補助科目で分かれていなければ、まず「これは源泉税か、社会保険料か、住民税か」を思い出すところから。それが書ければ、次に納める日も見えてきます。もし残高の意味がすぐ分からなければ、その行に印をつけて、直近の給与明細と納付書を並べてみる。それだけで、決算前にまとめて調べる作業がひとつ減ります。小さな一歩ですが、確実に未来の自分を助けます。
最後に
預り金の管理は、天引きした金額と納めた金額を何度も突き合わせながら「これで合っているかな」と確かめる、地味で気をつかう作業です。人から預かったお金を、納期を守って正しく納めきる——それを毎月ひとりで回しているのは、決して簡単なことではありません。

でも、これは「正解を一発で当てる試験」ではありません。天引きで預り金を増やし、納期までに納めて残高を消す。その流れを身につければ、預り金は「よく分からない残高」ではなく「あと少しで納める分」に見えてきます。 今日、預り金の地図がひとつ頭に入ったなら、それはもう「固まる作業」が「進められる作業」に変わり始めた証拠です。完璧でなくて大丈夫。今日できたところまでで、十分前に進んでいます。

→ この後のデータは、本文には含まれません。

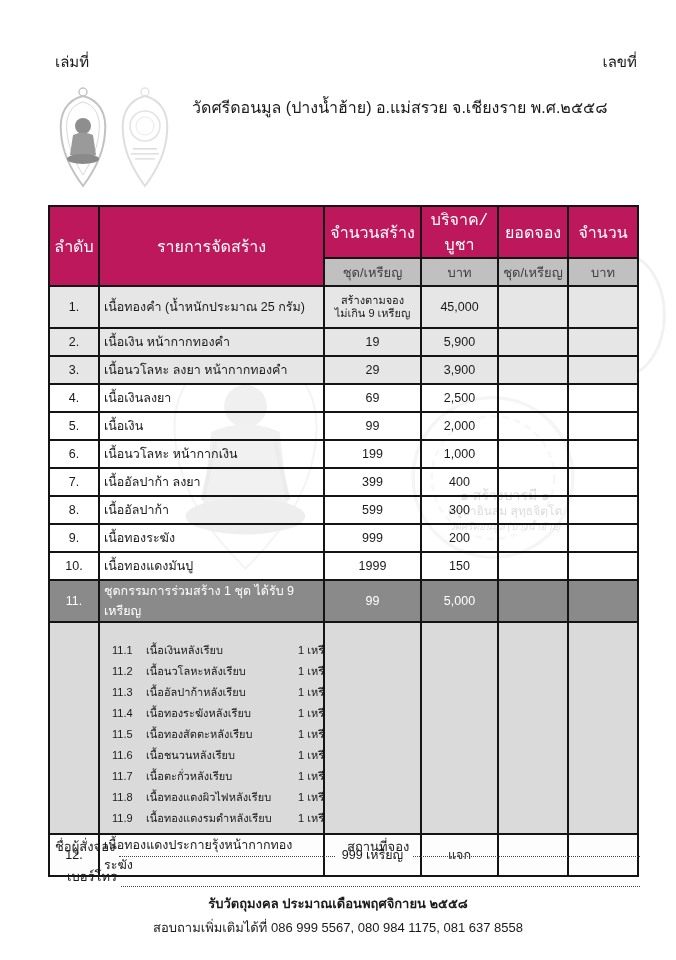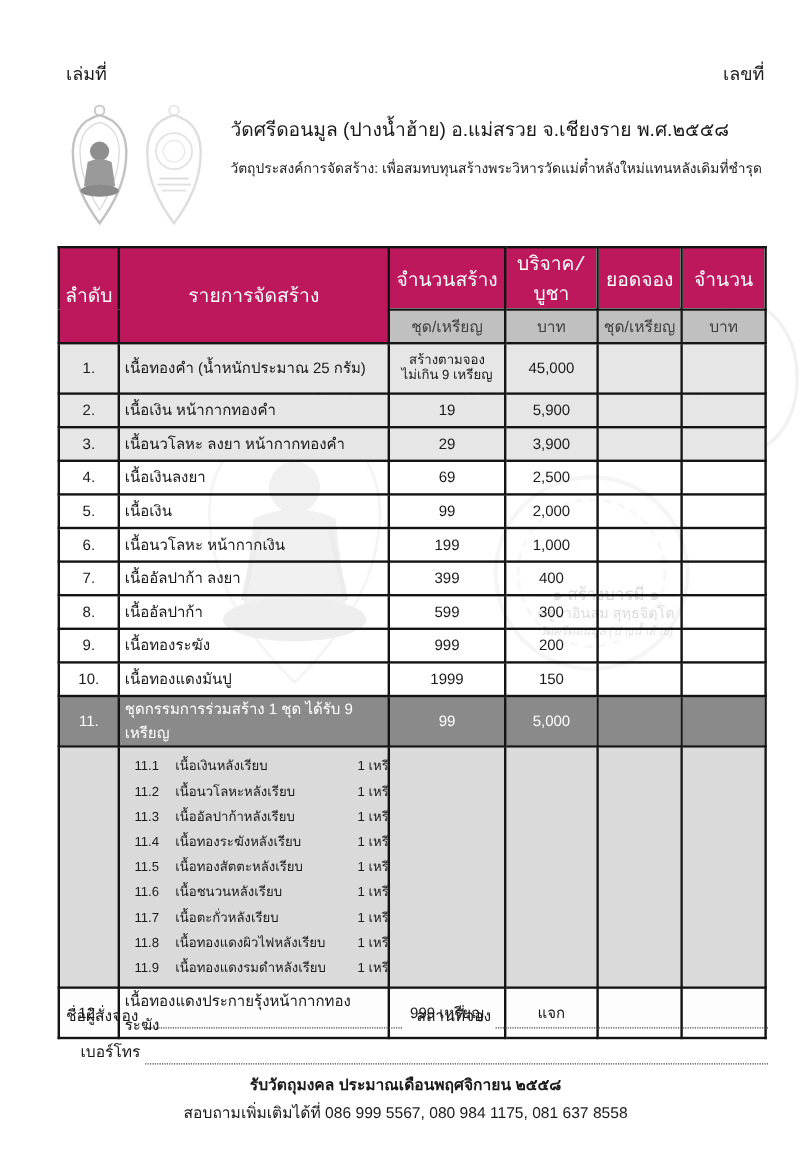--- a/index.html
+++ b/index.html
@@ -32,21 +32,21 @@
   td.c-no{text-align:center;font-size:12.5px;}
   td.c-item{text-align:left;font-size:12.5px;padding-left:8px;}
   td.c-made,td.c-price,td.c-res,td.c-amt{text-align:center;font-size:12.5px;}
   tr.r-g td{background:#e6e6e6;}
   tr.r-w td{background:rgba(255,255,255,0.50);}
   tr.r-tall td{height:40px;}
   tr.r-std td{height:26px;}
   .made2line{font-size:11px;line-height:13px;}
   tr.r-committee td{background:#8a8a8a;color:#fff;height:26px;}
   tr.r-sub td{background:#dadada;vertical-align:top;}
-  .sub-list{padding:6px 0 4px 8px;}
+  .sub-list{padding:6px 0 4px 8px;margin-top:11px;}
   .sub-line{display:flex;align-items:baseline;font-size:11px;line-height:21px;}
   .sub-no{width:34px;flex:0 0 auto;}
   .sub-name{width:152px;flex:0 0 auto;}
   .sub-qty{flex:0 0 auto;}
   tr.r-last td{background:#fdfdfd;height:27px;}
   
   .total-strip{display:flex;margin-left:40px;width:597px;height:34px;margin-top:0;}
   .total-left{width:380px;background:#dadada;display:flex;align-items:center;padding:0 6px;box-sizing:border-box;font-size:11px;}
   .dot-fill{flex:1;border-bottom:1px dotted #444;height:55%;margin-left:4px;}
   .total-cell{box-sizing:border-box;border:2px solid #141414;display:flex;align-items:center;justify-content:center;}
@@ -113,21 +113,20 @@
       <path d="M93,10 C77,14 69,27 71,47 C72,63 78,80 93,100 C108,80 114,63 115,47 C117,27 109,14 93,10 Z" fill="#ffffff" stroke="#d4d4d4" stroke-width="2"></path>
       <circle cx="93" cy="40" r="15" fill="none" stroke="#dadada" stroke-width="1.5"></circle>
       <circle cx="93" cy="40" r="9" fill="none" stroke="#e2e2e2" stroke-width="1"></circle>
       <rect x="81" y="62" width="24" height="1.6" fill="#d2d2d2"></rect>
       <rect x="79" y="67" width="28" height="1.6" fill="#d6d6d6"></rect>
       <rect x="83" y="72" width="20" height="1.6" fill="#d9d9d9"></rect>
     </g>
   </svg>
   <div class="header-text">
     <div class="doc-subtitle">วัดศรีดอนมูล (ปางน้ำฮ้าย) อ.แม่สรวย จ.เชียงราย พ.ศ.๒๕๕๘</div>
-    <div class="doc-purpose">วัตถุประสงค์การจัดสร้าง: เพื่อสมทบทุนสร้างพระวิหารวัดแม่ต๋ำหลังใหม่แทนหลังเดิมที่ชำรุด</div>
   </div>
 </div>
 
 <div class="table-zone">
   <table class="order">
     <colgroup>
       <col style="width:50px">
         <col style="width:225px">
         <col style="width:97px">
       <col style="width:77px">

本記事は一般的な実務情報です。預り金の科目の使い方や納付の期限・手続きは、会社ごとの会計方針や届出状況、各制度の最新の取扱いによって異なります。源泉所得税・社会保険料・住民税の具体的な取扱いや納付の最終的な判断は、顧問税理士・所轄税務署・年金事務所・各市区町村にご確認ください。